Protein degradation technology works alongside CRISPR technology to facilitate broader gene control capabilities. The CRISPR system enables gene editing while specific proteins can be degraded through degradation techniques to boost therapeutic effects. Protein degradation methods enable dynamic gene expression control by targeting specific transcription factors or signaling proteins for degradation which becomes crucial when precise gene expression regulation is needed. Certain proteins present during gene editing can influence how effectively the editing process takes place. PROTACs can boost CRISPR editing efficiency by eliminating proteins which otherwise accumulate and trigger immune responses during gene therapy. The application of protein degradation methods helps eliminate foreign proteins which lowers the risk of adverse reactions.

Future Research Directions in Cell and Gene Therapy

1. Expand the accuracy of degradation techniques

Upcoming studies aim to enhance spatio-temporal precision in protein degradation methods to obtain more accurate therapeutic outcomes. The creation of optically controlled degraders such as optically switched PROTACs enables precise control over protein degradation both spatially and temporally. Scientists expect these new technologies to allow for accurate targeting of distinct cell types and tissues during cell and gene therapy treatments.

2. Improve the flux of synthesis of degradant

The researchers plan to enhance both efficiency and throughput of degrader synthesis to speed up the clinical application of protein degradation technology. Researchers will create new degrader synthesis methods along with automated platforms to fast-track screening and optimization processes. Research and development efficiency benefits from the accelerated design and optimization of degraders through artificial intelligence (AI) and machine learning techniques.
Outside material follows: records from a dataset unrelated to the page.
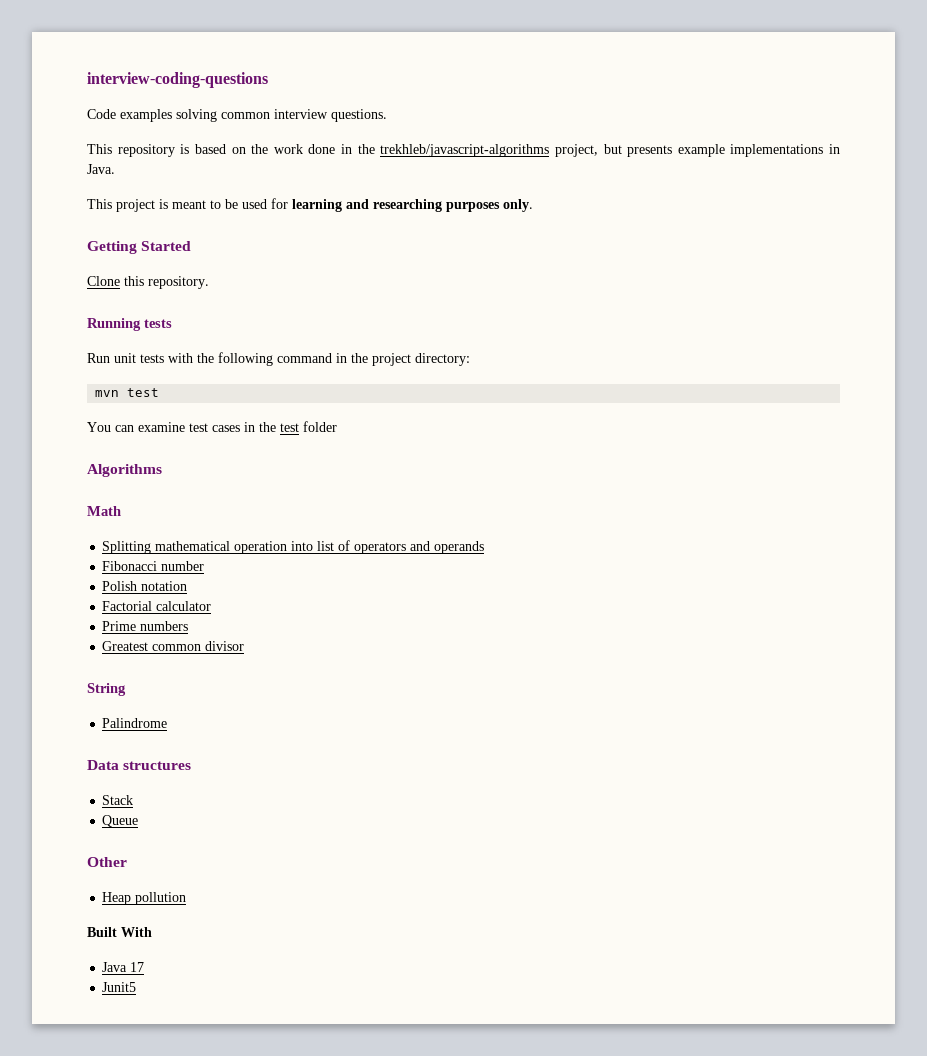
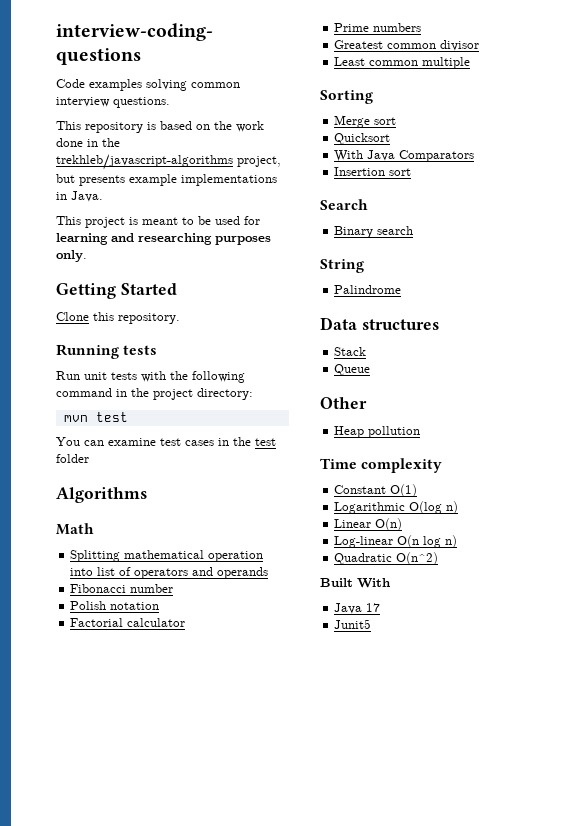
+ Least common multiple
+ Sorting
+ Merge sort
+ Quicksort
+ With Java Comparators
+ Insertion sort
+ Search
+ Binary search
+ Time complexity
+ Constant O(1)
+ Logarithmic O(log n)
+ Linear O(n)
+ Log-linear O(n log n)
+ Quadratic O(n^2)

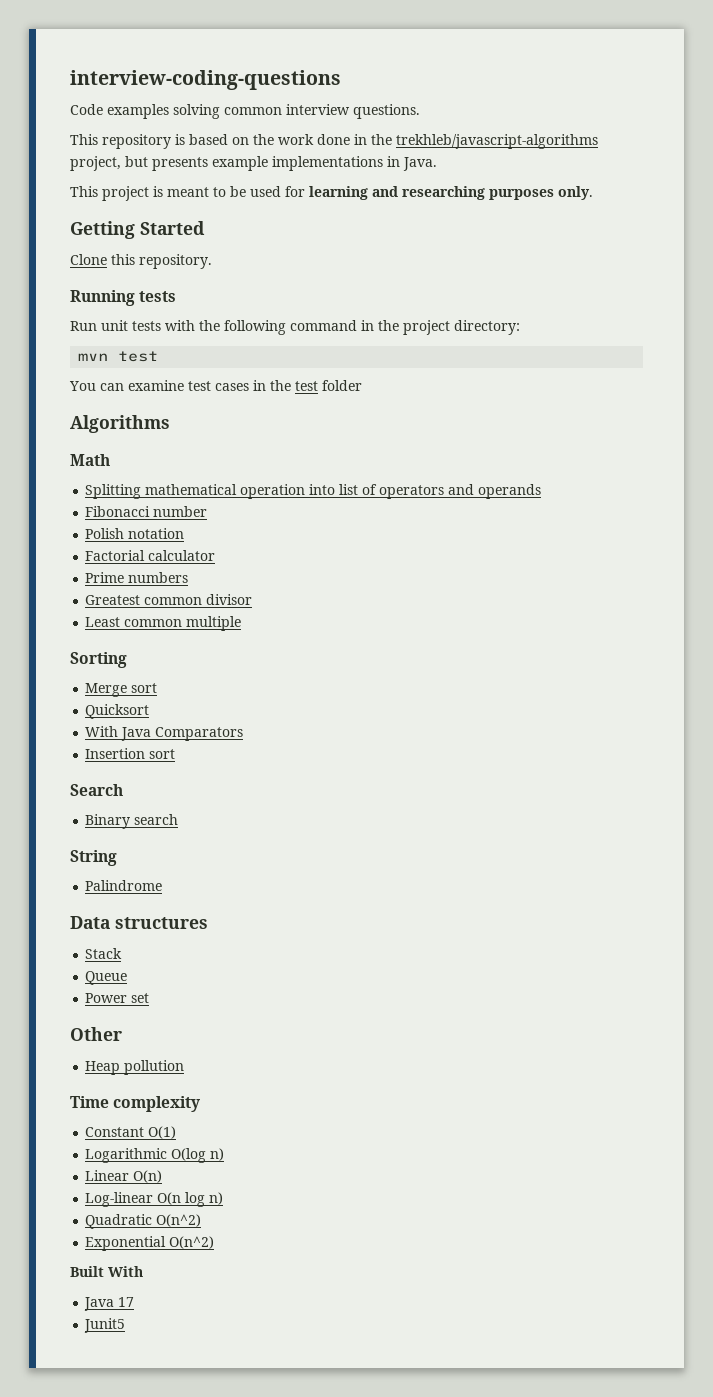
+ Power set
+ Exponential O(n^2)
3. Optimize the synergy of chemically induced protein complexes

Upcoming research will concentrate on enhancing degradation efficiency through optimized chemical protein complex interactions. The design of bispecific degraders like LYTACs and AUTACs enables simultaneous targeting of both cell surface receptors and proteins, which leads to enhanced degradation efficiency. Cell and gene therapy will benefit from the efficient breakdown of disease-related proteins through these technologies.

4. Combination strategy

The protein degradation technology will work alongside therapies like immunotherapy and gene therapy to produce enhanced therapeutic effects. The effectiveness of immunotherapy increases when scientists degrade immune checkpoint proteins such as PD-L1. Experts predict that this combined treatment method will become a critical component of cell and gene therapy when addressing complex conditions like cancer and autoimmune diseases.
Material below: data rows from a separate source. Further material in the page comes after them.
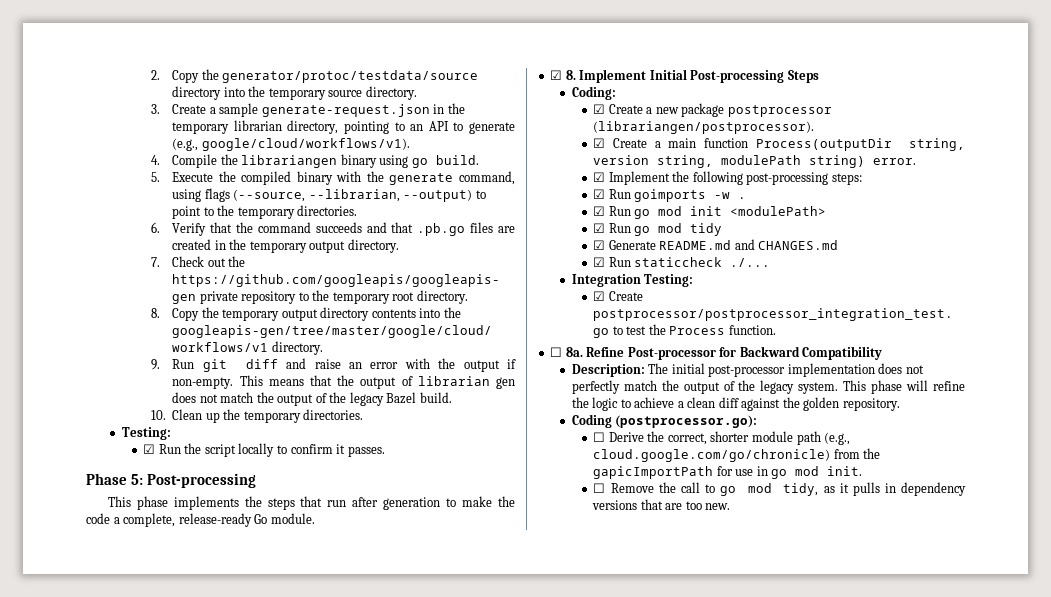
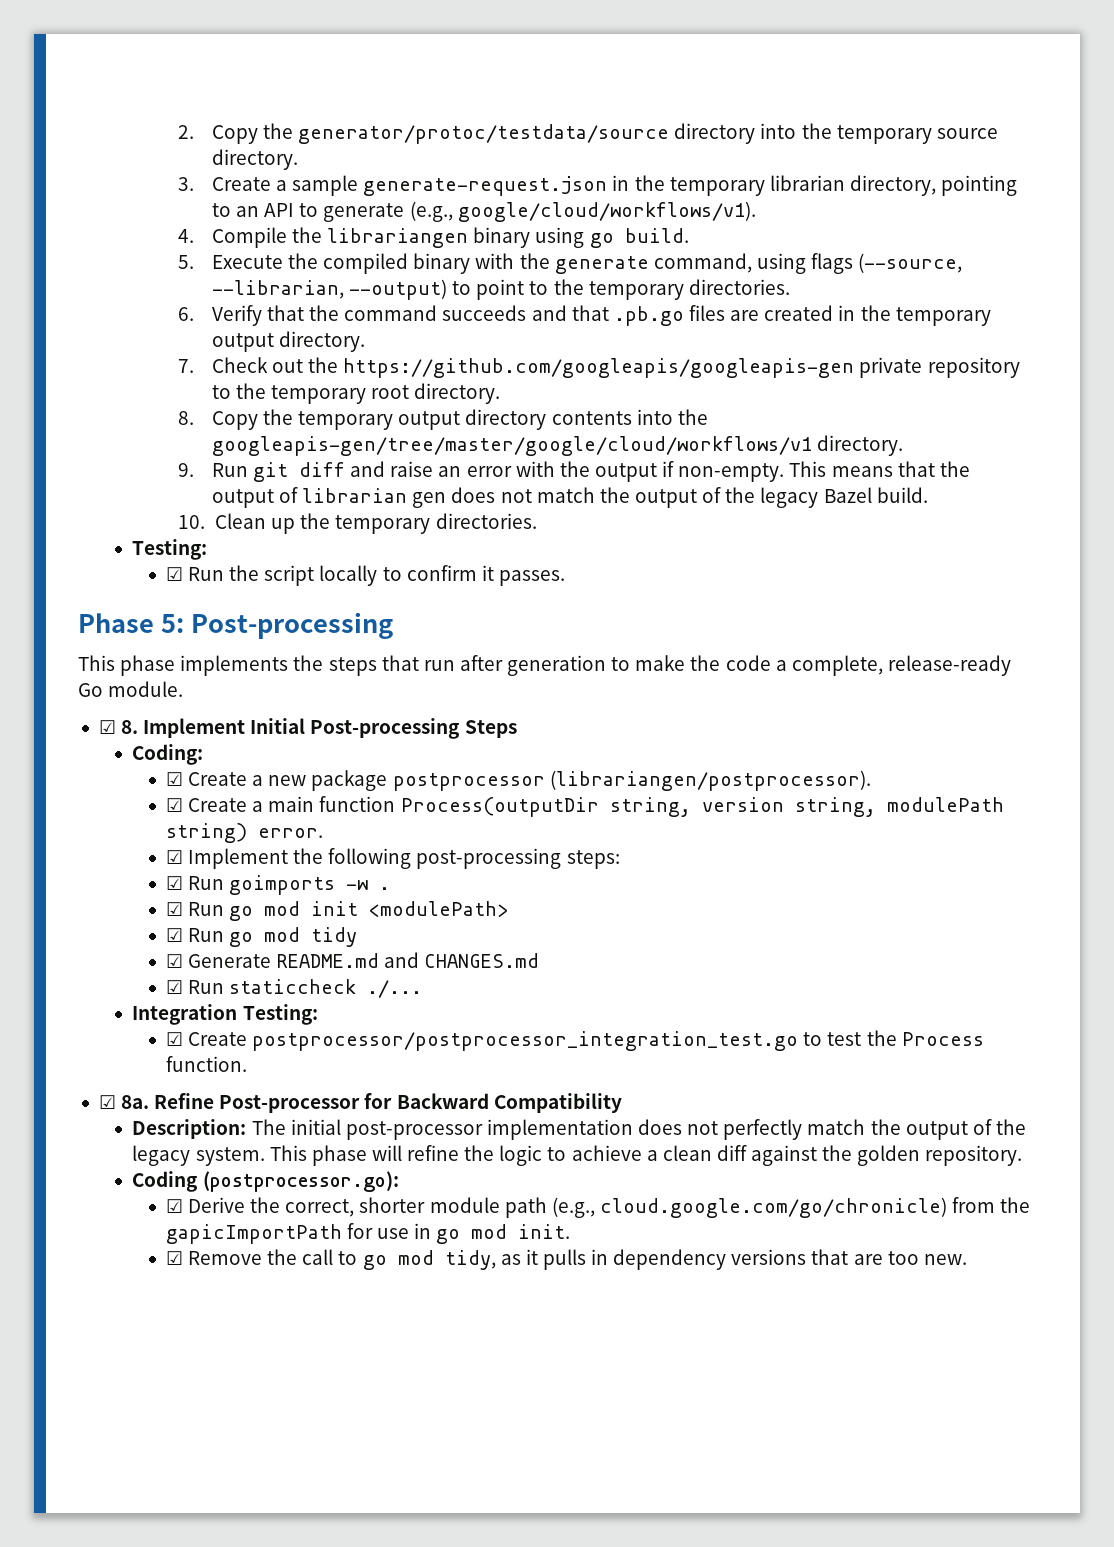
- ☐ 8a.
+ ☑ 8a.
- ☐ Derive the correct, shorter module path (e.g., cloud.google.com/go/chronicle) from the gapicImportPath for use in go mod init.
+ ☑ Derive the correct, shorter module path (e.g., cloud.google.com/go/chronicle) from the gapicImportPath for use in go mod init.
- ☐ Remove the call to go mod tidy, as it pulls in dependency versions that are too new.
+ ☑ Remove the call to go mod tidy, as it pulls in dependency versions that are too new.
Fig. 1 Cellular protein degradation pathways and chemical-mediated targeted protein degradation methods.^1,2

References:

1. Image retrieved from Figure 1 " The novel delivery technologies for TPD," Zhong G., et al., 2024, used under [CC BY 4.0] The original image was not modified.
2. Zhong G., et al., "Targeted protein degradation: advances in drug discovery and clinical practice." Signal Transduction and Targeted Therapy 9.1 (2024): 308.
3. Cui Z., et al., Role of protein degradation systems in colorectal cancer, Cell Death Discovery, 2024, 10(1): 141.
4. Jarome T J., et al., Protein degradation and protein synthesis in long-term memory formation, Frontiers in molecular neuroscience, 2014, 7: 61.
5. Steele T E., et al., Mitochondrial AAA proteases: a stairway to degradation, Mitochondrion, 2019, 49: 121-127.
6. Kanbar K., et al., Precision oncology revolution: CRISPR-Cas9 and PROTAC technologies unleashed, Frontiers in Genetics, 2024, 15: 1434002.